What makes gravity so elusive?
Editorial 2
He was using his power to get sex. Photograph: Pascal Le Segretain/Getty Images

What is gravity? What makes it so elusive? Why do our theories continue to change? Is it time to consider radical alternatives?

The Nobel prize in physics has just been awarded to three scientists for their work detecting gravitational waves, confirming a prediction of Einstein’s theory of general relativity.

In 2011, the Nobel committee recognized another discovery — the accelerated expansion of the universe — that conflicts with the predictions of Einstein’s theory.

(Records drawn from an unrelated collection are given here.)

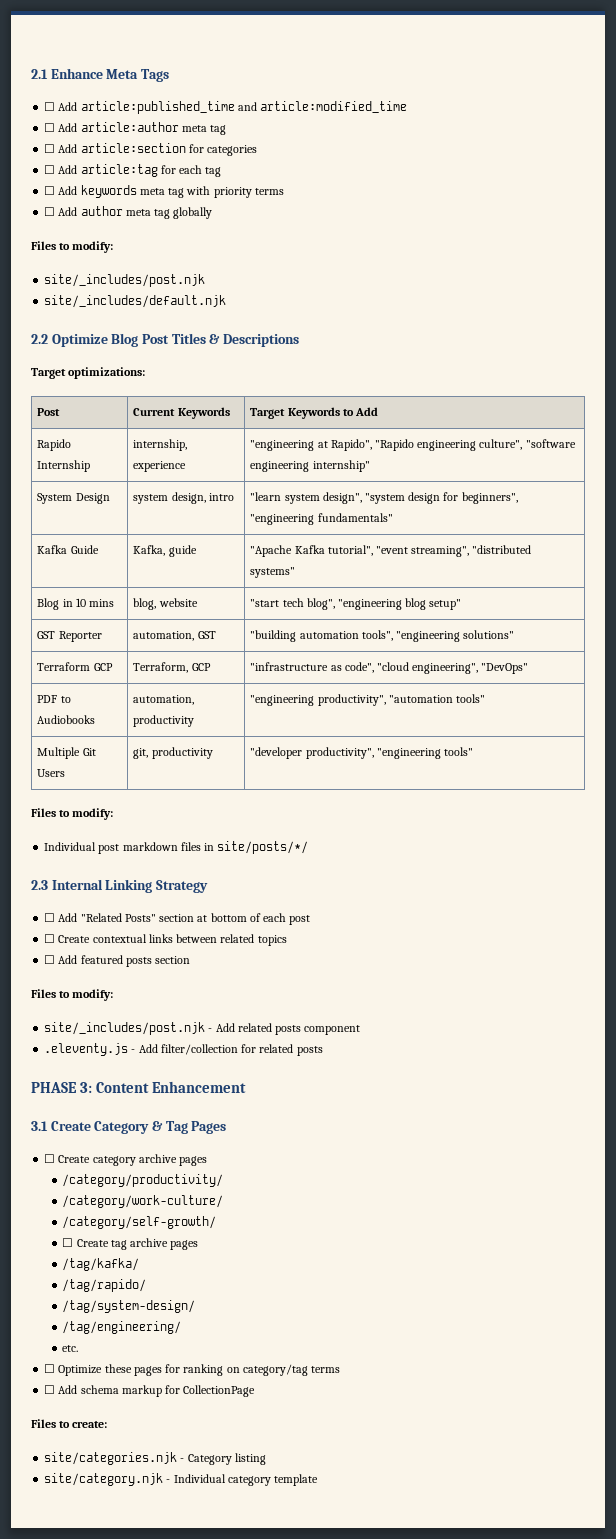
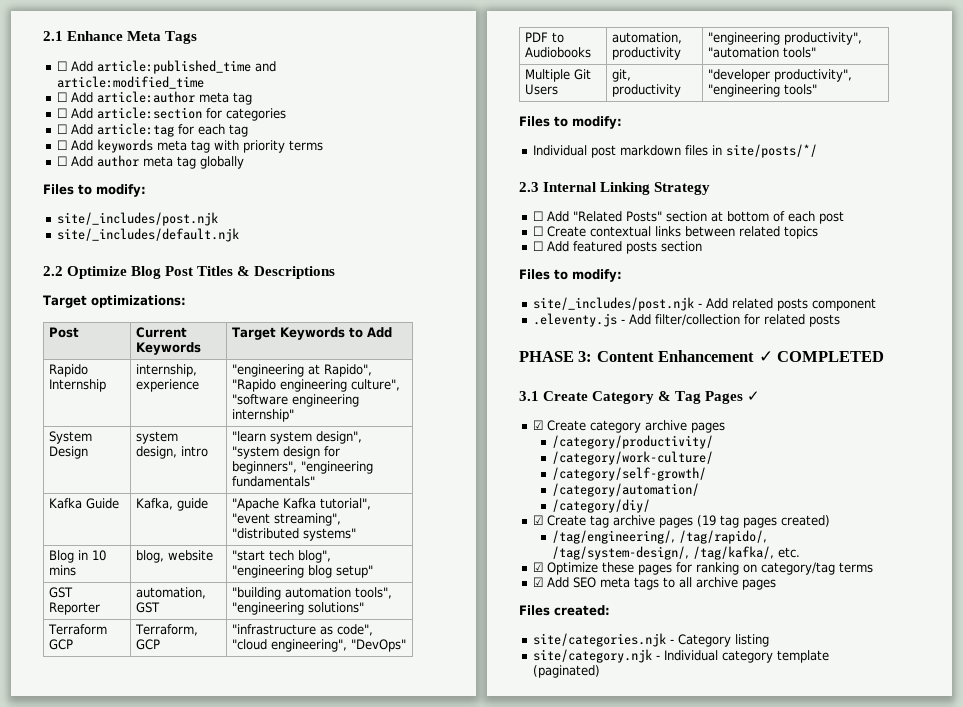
- PHASE 3: Content Enhancement
+ PHASE 3: Content Enhancement ✓ COMPLETED
- 3.1 Create Category & Tag Pages
- ☐ Create category archive pages
+ 3.1 Create Category & Tag Pages ✓
+ ☑ Create category archive pages
- ☐ Create tag archive pages
- /tag/kafka/
- /tag/rapido/
- /tag/system-design/
- /tag/engineering/
- etc.
+ /category/automation/
+ /category/diy/
+ ☑ Create tag archive pages (19 tag pages created)
+ /tag/engineering/, /tag/rapido/, /tag/system-design/, /tag/kafka/, etc.
- ☐ Optimize these pages for ranking on category/tag terms
+ ☑ Optimize these pages for ranking on category/tag terms
- ☐ Add schema markup for CollectionPage
- Files to create:
+ ☑ Add SEO meta tags to all archive pages
+ Files created:
- site/category.njk - Individual category template
+ site/category.njk - Individual category template (paginated)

Do Einstein’s ideas truly hold the answers? Insights in quantum mechanics show his theory crumbling at the sub-atomic level while the mystery of the accelerating expansion of the universe must be solved with yet another mystery: dark energy. 

And so despite huge advances - like the detection of gravitational waves - the elusive phenomenon of gravity, considered by many as physics’ greatest challenge, continues to stump the best minds in science.

Will we ever find a solution to this astronomic puzzle? Why is a force so familiar to us so impossible to explain? What would it mean for humanity if we never solve this mystery?

In this issue of IAI News, we tackle gravity. Our contributors interrogate the strengths and weaknesses of current accounts of this fundamental force, and ask what this continuing enigma means for our understanding of the universe and our place in it.

Gravity: The Story So Far

George Ellis, cosmologist and mathematician

Why does gravity not qualify as a force? What is space-time curvature? Is General Relativity the final say? Co-author of The Large Scale Structure of Space and Time with Stephen Hawking, Ellis investigates our theories of gravity.

Is Space-Time Fluid?

Sabine Hossenfelder, theoretical physicist at the Frankfurt Institute for Advanced Studies

Evidence suggests that space-time behaves like a fluid, allowing physicists to study its effects in the laboratory. But what if this comparison is more than analogy? Questioning our assumptions about space-time, Hossenfelder investigates the gravity-fluid analogy.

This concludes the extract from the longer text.